Cigarettes After Sexは、完璧に構築された独自の世界を持ってデビューした。「禁じられた恋」「愛のために全てを投げ捨てる覚悟」「君と永遠を刻む」「キスは全てを解決する」…そんなクサくロマンティックな世界をずっと歌い続け、SNSでもそういう投稿ばかりし続けてきた結果、現実世界に住む多くの人々が、彼らの歌う別世界をある種の理想郷と認識し、恋焦がれるようになった。その時点でこのバンドは単なるいちインディロックバンドを超え、特別な存在となった。

音もデビュー時から全く変わらない。単調なドラム、ルート音しか鳴らさないベース、一種類のリヴァーブしか使わないギター。甘くメロウなメロディとボーカル…。これだけでいいし、これ以外に何も足す必要も、何も変える必要もない。時代がいくら移り変わって行こうとも、このバンドだけは永遠に変わらないでほしい。この音楽と詩世界が変質するのを見るくらいなら、いっそ解散してもらった方がいいとさえ思う。

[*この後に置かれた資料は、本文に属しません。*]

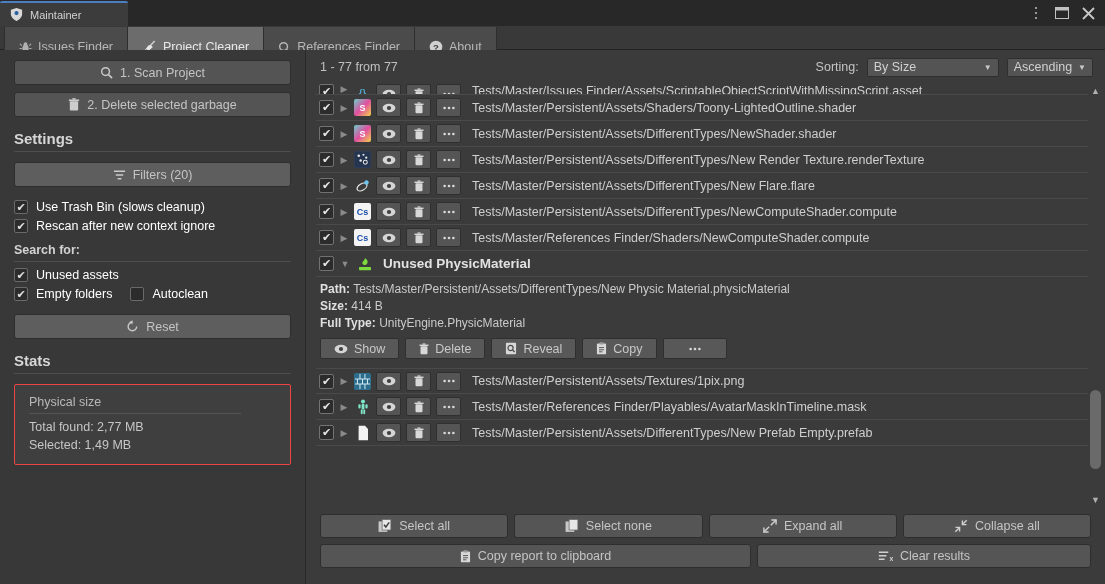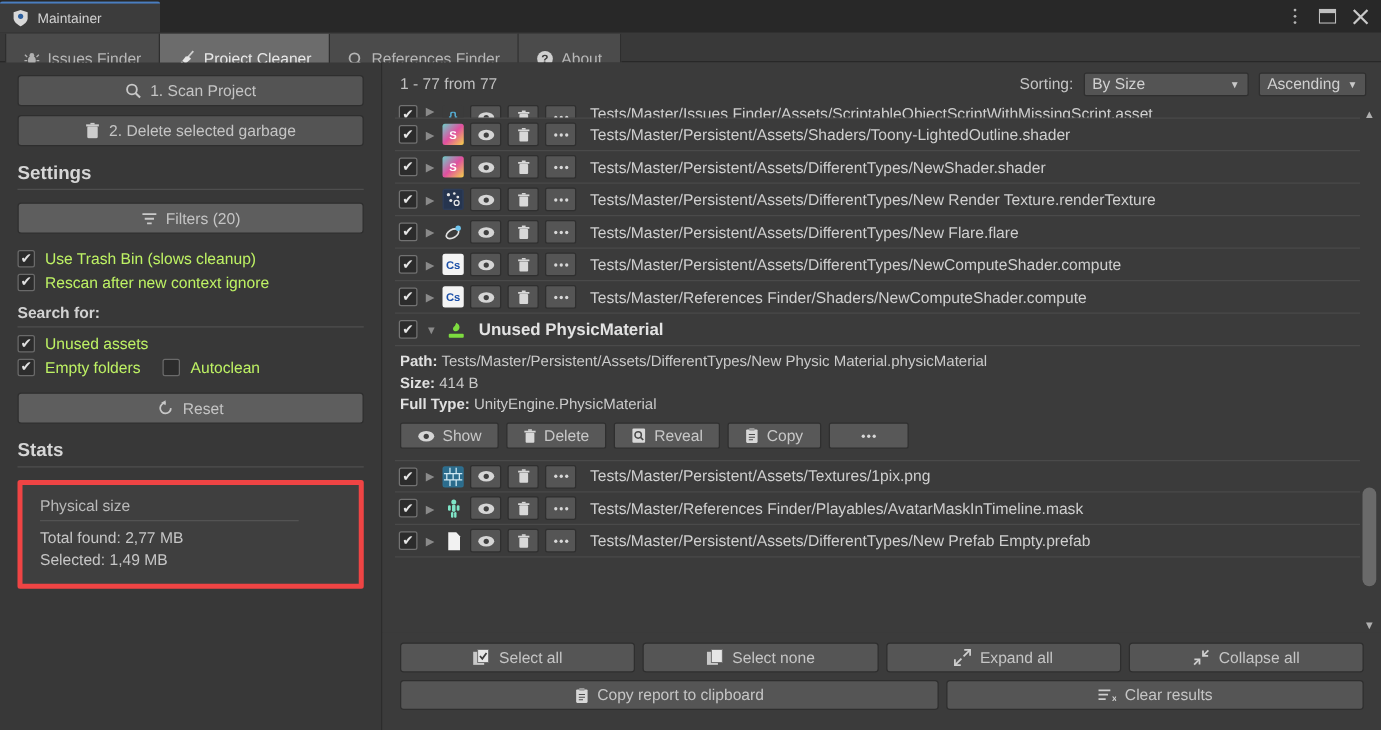"Use Trash Bin (slows cleanup)" .chklbl { color: #bef264 -> #ffffff }
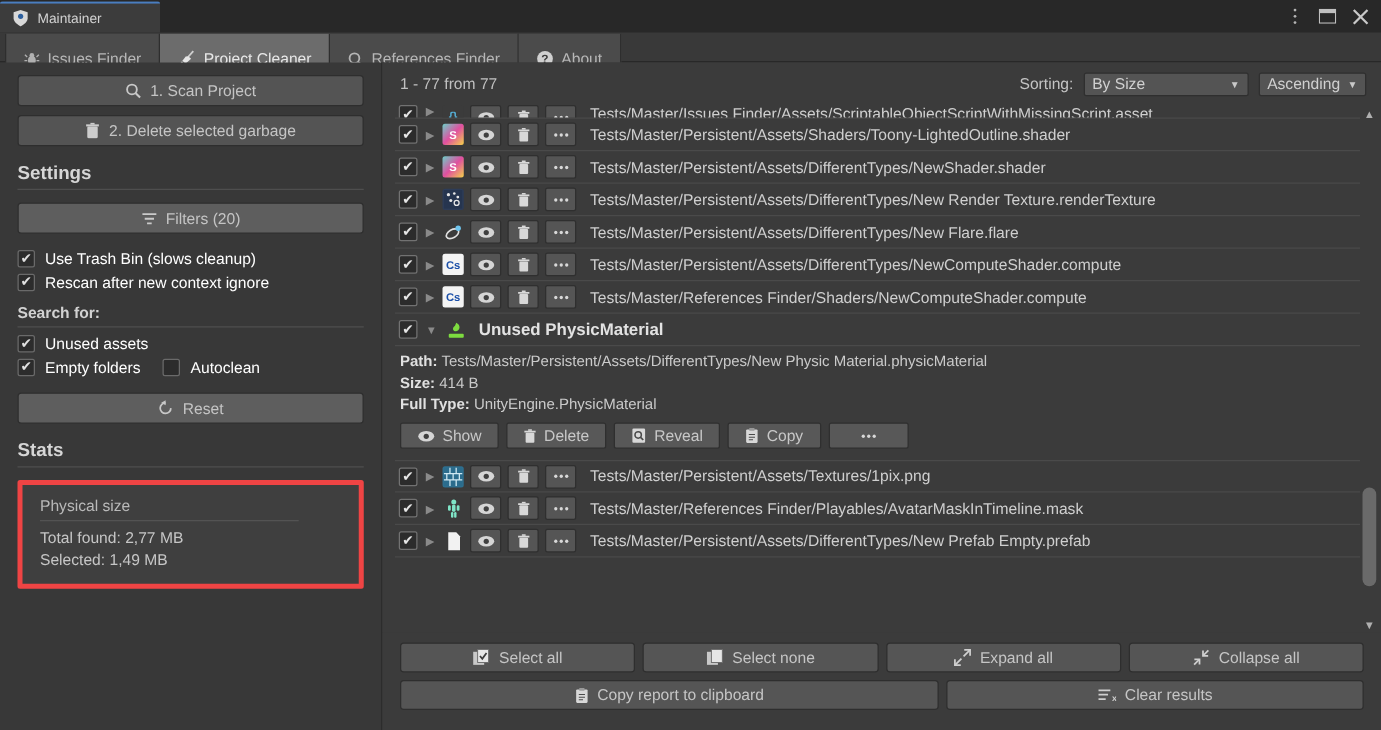"Physical size" .statsbox { border: 4px solid #ef4444 -> 1px solid #ef4444 }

このバンドを聴きながらビーチに寝そべる私の記憶は風に乗り、インドシナを超え、オセアニアを超え、彼らの拠点であるNYに届くかもしれない。それを受け取った彼らはまた同じ詩世界を音楽に刻み、風に乗せて解き放つ。政治や経済や技術が世界の全てではない。それらを超えたところで吹く悠久の風と音楽を、私は愛している。



7月上旬に訪れた、とあるビーチリゾート。CASの音楽は静かな海とよく合う。